> PROBLEM REQUIREMENTS: Every line of the entries that holds the word "NEON" is to be copied.

> INFORMATION:
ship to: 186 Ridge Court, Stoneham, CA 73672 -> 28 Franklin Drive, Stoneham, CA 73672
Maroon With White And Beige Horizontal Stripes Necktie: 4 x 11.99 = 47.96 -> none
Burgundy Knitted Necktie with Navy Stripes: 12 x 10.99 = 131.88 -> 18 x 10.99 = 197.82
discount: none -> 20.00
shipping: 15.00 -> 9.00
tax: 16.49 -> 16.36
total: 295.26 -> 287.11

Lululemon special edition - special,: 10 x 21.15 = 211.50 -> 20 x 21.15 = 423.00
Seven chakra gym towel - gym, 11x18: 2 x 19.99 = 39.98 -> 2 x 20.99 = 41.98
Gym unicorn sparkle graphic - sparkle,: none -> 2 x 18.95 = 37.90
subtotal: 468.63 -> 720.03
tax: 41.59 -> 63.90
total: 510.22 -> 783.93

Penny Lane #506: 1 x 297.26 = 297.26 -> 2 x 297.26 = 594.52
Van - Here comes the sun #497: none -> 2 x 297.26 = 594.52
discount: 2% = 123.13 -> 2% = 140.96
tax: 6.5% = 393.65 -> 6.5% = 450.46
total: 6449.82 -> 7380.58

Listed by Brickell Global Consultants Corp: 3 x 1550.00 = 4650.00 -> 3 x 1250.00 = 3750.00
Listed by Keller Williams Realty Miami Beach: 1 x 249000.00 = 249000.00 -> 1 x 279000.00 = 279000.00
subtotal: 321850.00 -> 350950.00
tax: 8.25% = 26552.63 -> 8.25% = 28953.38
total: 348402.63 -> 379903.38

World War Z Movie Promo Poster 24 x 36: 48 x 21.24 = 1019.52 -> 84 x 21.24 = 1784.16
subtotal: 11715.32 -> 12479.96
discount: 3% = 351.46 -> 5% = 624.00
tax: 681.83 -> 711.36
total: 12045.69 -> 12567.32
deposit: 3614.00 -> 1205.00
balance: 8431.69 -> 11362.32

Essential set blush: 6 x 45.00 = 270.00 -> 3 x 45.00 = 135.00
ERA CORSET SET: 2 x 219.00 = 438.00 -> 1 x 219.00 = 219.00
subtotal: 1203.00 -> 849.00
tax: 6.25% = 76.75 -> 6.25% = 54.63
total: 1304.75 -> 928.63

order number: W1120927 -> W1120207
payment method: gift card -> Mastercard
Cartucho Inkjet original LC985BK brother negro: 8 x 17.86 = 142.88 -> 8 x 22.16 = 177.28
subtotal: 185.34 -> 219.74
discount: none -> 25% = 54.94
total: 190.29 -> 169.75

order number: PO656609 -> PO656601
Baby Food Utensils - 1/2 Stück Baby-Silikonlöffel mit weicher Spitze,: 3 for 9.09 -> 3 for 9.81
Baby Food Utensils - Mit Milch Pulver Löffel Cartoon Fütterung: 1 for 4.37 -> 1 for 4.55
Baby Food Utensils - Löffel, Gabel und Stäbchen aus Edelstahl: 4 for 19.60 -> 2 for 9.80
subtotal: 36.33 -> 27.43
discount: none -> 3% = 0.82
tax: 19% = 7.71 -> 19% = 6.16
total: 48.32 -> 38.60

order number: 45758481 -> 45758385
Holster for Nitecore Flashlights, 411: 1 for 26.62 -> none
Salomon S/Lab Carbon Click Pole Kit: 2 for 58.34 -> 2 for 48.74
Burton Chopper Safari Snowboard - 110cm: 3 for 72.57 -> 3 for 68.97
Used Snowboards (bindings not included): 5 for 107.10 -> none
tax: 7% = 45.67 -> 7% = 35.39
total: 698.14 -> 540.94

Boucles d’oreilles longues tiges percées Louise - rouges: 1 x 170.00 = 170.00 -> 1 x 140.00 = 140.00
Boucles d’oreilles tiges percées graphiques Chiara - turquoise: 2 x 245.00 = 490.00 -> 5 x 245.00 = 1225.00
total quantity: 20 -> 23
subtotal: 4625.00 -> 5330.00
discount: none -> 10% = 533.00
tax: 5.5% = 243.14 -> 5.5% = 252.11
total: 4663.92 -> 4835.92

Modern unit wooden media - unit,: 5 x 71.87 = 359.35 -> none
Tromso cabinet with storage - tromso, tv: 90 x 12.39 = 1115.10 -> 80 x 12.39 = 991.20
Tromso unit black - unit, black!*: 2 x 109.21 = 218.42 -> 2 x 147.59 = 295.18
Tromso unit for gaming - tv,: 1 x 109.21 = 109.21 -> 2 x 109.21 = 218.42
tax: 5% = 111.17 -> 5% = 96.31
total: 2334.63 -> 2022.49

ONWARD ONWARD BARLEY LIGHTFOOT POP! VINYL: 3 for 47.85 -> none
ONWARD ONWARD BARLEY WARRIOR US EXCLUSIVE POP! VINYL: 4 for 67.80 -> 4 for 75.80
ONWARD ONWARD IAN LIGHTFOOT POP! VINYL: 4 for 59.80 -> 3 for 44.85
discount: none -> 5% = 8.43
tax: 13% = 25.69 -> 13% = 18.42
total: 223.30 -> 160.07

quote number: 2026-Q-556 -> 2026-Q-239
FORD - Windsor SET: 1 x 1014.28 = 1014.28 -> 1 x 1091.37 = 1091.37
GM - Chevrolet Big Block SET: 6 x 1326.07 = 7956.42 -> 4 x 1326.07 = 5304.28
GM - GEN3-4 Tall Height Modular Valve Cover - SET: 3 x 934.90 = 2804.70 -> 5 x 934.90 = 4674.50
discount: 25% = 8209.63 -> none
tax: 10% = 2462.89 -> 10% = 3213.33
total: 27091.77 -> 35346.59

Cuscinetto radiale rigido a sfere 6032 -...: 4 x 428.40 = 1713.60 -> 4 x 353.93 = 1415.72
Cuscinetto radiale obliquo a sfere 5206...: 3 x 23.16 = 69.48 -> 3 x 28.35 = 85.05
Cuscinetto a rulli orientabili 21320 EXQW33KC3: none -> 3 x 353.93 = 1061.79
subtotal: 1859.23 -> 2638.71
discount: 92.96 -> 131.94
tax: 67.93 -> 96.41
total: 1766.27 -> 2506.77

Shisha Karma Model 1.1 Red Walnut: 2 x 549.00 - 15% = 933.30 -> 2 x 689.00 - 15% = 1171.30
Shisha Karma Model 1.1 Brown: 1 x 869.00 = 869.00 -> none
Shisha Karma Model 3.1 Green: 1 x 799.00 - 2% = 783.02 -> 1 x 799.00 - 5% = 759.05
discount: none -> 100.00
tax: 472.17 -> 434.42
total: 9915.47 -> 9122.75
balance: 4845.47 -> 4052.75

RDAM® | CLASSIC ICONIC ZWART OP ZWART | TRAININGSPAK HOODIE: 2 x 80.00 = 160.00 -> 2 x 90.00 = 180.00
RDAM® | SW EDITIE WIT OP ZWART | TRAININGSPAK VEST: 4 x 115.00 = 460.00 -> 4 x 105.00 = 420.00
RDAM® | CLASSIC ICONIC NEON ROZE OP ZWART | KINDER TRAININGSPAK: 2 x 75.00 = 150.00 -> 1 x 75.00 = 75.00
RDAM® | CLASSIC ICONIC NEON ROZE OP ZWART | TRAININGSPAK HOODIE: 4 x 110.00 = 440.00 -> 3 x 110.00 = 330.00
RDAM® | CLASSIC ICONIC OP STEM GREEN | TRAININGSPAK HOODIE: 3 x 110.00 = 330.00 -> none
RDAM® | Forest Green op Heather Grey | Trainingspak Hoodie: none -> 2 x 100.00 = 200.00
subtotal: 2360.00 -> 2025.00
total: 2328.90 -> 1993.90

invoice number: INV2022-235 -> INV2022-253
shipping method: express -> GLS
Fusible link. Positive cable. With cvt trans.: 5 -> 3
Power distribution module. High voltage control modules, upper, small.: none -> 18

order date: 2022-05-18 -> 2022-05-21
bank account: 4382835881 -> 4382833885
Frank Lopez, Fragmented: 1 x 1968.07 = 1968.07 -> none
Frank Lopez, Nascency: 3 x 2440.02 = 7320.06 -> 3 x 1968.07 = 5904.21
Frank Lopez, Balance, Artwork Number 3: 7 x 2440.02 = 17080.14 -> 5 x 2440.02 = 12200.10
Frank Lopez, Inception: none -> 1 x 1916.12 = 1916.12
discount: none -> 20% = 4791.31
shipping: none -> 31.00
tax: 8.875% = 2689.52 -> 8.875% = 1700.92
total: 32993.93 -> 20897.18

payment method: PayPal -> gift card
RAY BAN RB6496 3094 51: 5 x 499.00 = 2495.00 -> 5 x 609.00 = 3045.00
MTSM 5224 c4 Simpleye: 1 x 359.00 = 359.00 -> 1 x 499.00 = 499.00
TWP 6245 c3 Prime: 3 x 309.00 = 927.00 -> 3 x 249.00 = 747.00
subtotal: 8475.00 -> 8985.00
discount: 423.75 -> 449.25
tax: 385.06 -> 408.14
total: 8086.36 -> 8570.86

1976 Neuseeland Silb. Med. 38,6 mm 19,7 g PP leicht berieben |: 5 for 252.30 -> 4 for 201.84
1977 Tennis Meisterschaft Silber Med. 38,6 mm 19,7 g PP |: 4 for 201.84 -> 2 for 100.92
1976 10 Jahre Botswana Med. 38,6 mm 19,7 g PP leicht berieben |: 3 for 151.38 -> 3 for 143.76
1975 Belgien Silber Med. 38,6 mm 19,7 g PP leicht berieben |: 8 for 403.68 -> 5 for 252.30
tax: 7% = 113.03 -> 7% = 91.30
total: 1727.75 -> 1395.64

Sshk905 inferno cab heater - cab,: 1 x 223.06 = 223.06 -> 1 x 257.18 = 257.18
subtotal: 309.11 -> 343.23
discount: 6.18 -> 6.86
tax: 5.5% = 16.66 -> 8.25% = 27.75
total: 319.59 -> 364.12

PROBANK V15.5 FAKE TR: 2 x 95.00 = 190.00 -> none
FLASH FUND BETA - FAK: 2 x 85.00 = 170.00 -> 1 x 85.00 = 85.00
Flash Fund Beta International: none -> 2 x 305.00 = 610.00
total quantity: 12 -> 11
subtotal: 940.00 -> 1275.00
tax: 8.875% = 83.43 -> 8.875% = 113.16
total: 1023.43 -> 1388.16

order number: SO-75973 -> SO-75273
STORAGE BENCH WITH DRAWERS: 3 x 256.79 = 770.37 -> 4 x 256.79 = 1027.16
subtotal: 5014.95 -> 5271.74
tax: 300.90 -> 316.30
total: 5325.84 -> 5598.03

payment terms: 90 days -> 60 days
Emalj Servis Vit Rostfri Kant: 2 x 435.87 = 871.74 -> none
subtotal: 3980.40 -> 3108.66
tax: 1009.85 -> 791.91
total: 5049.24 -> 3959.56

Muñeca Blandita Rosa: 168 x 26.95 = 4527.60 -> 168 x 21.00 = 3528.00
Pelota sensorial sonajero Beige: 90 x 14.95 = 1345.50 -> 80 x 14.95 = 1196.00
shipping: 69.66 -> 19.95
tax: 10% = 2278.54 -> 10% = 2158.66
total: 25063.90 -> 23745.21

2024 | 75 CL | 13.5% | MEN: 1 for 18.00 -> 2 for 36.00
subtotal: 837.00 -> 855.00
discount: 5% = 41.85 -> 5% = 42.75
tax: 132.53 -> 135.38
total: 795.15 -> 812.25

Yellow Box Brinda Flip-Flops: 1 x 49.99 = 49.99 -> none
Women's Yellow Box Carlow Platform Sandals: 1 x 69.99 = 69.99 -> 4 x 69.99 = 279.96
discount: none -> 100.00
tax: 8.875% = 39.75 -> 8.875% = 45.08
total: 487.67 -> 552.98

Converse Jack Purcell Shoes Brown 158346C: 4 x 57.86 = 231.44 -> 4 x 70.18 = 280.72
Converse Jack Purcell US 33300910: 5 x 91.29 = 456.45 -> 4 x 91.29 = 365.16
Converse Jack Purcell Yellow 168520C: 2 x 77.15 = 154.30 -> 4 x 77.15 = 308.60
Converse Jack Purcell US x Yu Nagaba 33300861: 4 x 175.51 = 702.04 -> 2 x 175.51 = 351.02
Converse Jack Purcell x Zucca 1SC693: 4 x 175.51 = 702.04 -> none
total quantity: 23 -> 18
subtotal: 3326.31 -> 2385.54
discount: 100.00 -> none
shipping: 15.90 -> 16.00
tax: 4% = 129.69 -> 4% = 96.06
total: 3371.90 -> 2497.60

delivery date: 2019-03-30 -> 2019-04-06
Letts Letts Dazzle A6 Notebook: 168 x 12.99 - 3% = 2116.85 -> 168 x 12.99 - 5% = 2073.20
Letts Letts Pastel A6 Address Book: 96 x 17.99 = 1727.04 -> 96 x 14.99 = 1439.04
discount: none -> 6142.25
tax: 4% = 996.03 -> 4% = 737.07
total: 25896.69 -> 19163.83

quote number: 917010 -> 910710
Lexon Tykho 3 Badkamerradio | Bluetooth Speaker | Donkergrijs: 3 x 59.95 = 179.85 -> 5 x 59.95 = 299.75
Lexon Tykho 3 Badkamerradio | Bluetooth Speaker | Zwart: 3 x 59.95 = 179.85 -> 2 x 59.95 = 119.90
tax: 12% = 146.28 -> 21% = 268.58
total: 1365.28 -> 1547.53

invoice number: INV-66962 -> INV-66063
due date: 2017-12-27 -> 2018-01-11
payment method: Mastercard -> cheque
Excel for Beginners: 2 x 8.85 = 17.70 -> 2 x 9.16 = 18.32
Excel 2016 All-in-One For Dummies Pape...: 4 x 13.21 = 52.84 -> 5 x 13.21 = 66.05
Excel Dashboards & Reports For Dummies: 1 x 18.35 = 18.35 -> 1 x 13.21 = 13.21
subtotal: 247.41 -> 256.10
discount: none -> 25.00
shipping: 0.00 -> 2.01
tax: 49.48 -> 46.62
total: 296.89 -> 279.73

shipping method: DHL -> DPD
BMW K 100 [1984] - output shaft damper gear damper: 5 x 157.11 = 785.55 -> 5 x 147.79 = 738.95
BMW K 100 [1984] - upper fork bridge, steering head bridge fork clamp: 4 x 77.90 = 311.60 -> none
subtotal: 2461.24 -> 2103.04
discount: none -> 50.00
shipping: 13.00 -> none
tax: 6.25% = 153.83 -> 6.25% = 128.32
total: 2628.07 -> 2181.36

> EXPECTED ANSWER:
RDAM® | CLASSIC ICONIC NEON ROZE OP ZWART | KINDER TRAININGSPAK: 2 x 75.00 = 150.00 -> 1 x 75.00 = 75.00
RDAM® | CLASSIC ICONIC NEON ROZE OP ZWART | TRAININGSPAK HOODIE: 4 x 110.00 = 440.00 -> 3 x 110.00 = 330.00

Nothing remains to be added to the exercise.